— Work required —
Report how many lines in the data below hold "graphs", with no other words.

***** Data *****

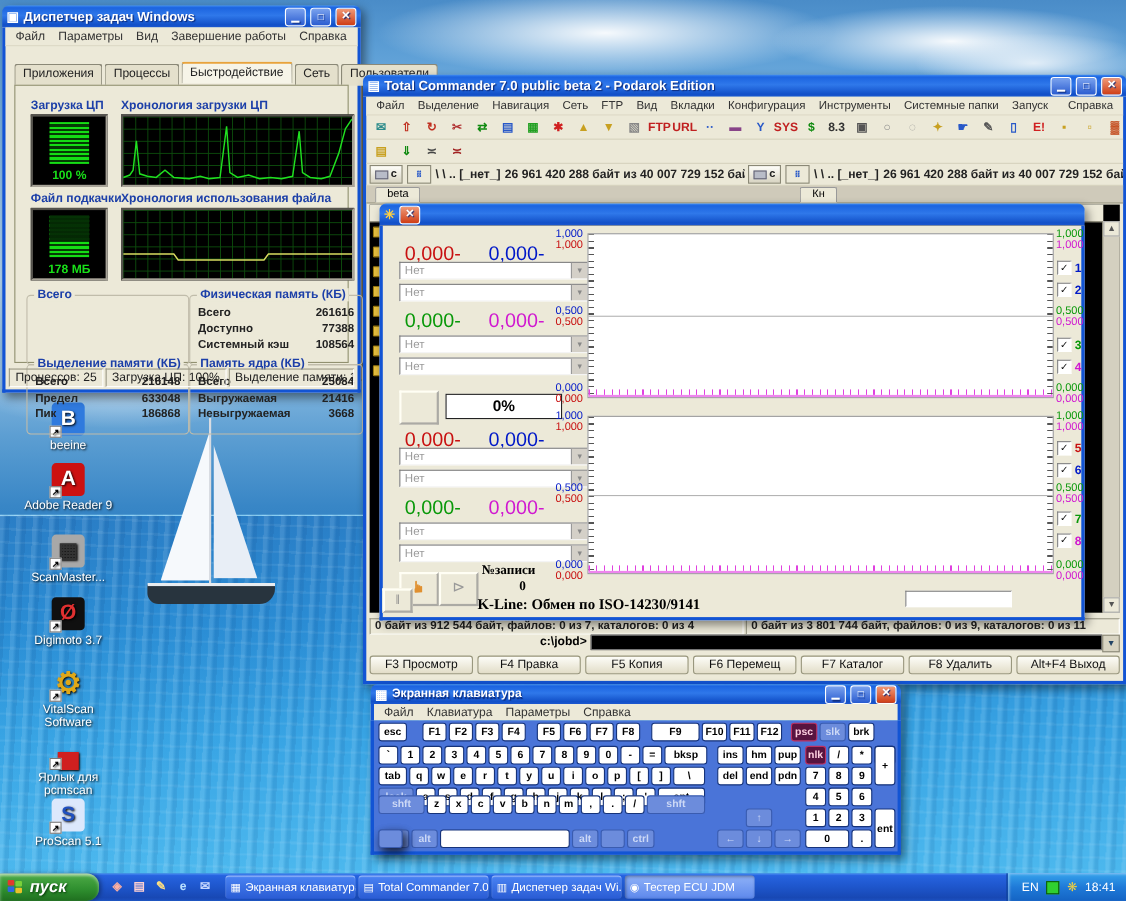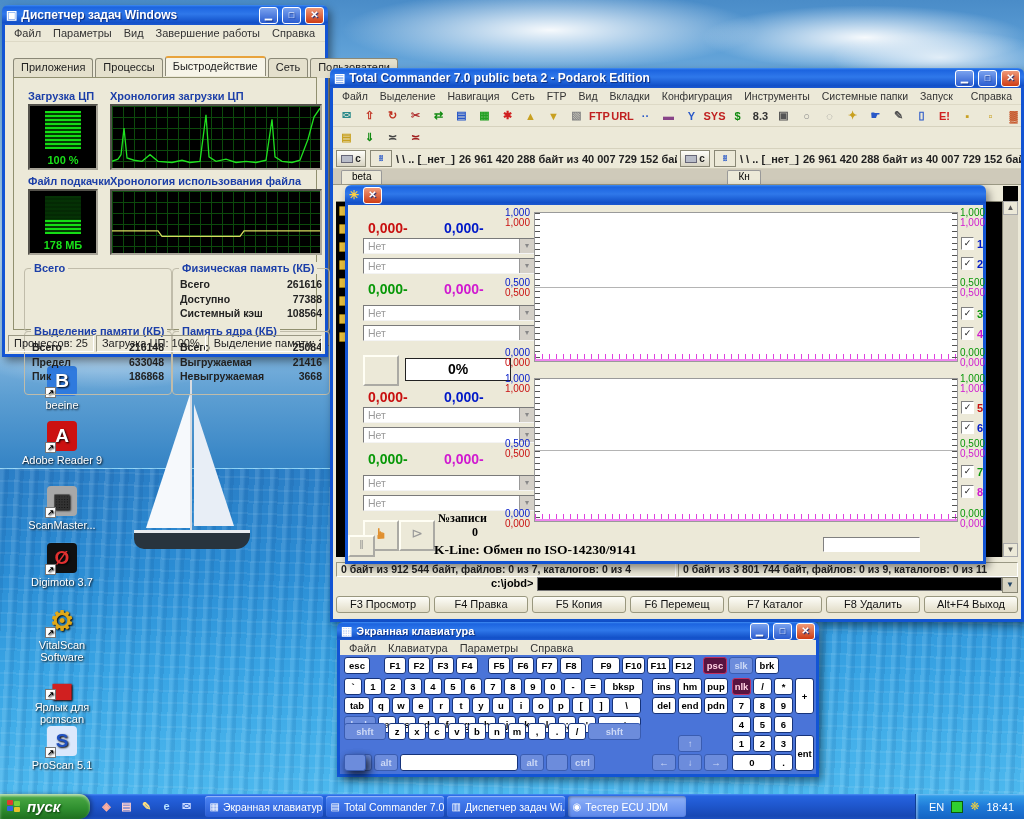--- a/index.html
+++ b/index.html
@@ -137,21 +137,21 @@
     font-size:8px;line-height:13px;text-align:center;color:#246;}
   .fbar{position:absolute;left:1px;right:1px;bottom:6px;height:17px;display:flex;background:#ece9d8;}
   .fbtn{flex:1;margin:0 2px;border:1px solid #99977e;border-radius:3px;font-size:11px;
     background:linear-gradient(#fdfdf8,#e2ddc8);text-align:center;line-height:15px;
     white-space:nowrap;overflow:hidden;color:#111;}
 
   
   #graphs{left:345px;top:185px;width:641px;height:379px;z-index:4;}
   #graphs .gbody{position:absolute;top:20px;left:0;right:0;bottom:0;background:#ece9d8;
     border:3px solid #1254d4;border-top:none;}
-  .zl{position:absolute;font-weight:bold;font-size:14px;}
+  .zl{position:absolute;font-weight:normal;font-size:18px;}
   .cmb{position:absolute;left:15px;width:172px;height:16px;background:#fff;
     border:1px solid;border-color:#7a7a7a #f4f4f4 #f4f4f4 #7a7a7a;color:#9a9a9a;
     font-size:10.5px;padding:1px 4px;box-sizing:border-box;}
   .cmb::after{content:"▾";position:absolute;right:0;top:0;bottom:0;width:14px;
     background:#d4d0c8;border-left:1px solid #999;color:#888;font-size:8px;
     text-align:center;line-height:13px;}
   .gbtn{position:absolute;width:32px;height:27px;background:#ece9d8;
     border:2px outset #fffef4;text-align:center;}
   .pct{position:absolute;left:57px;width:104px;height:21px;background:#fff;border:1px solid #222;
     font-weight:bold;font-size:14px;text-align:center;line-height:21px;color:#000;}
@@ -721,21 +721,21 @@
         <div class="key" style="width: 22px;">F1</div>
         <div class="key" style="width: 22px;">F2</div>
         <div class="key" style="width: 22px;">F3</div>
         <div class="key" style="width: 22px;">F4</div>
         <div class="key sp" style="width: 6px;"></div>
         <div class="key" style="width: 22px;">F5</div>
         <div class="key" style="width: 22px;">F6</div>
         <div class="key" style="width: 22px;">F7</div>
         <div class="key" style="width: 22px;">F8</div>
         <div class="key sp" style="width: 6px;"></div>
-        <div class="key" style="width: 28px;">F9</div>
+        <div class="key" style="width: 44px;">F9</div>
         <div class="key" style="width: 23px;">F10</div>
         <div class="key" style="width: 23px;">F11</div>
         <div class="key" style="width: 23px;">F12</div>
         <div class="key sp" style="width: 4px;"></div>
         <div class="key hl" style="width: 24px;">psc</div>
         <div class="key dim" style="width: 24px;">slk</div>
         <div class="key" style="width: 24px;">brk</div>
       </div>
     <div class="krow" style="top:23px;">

*****

— Task result —
2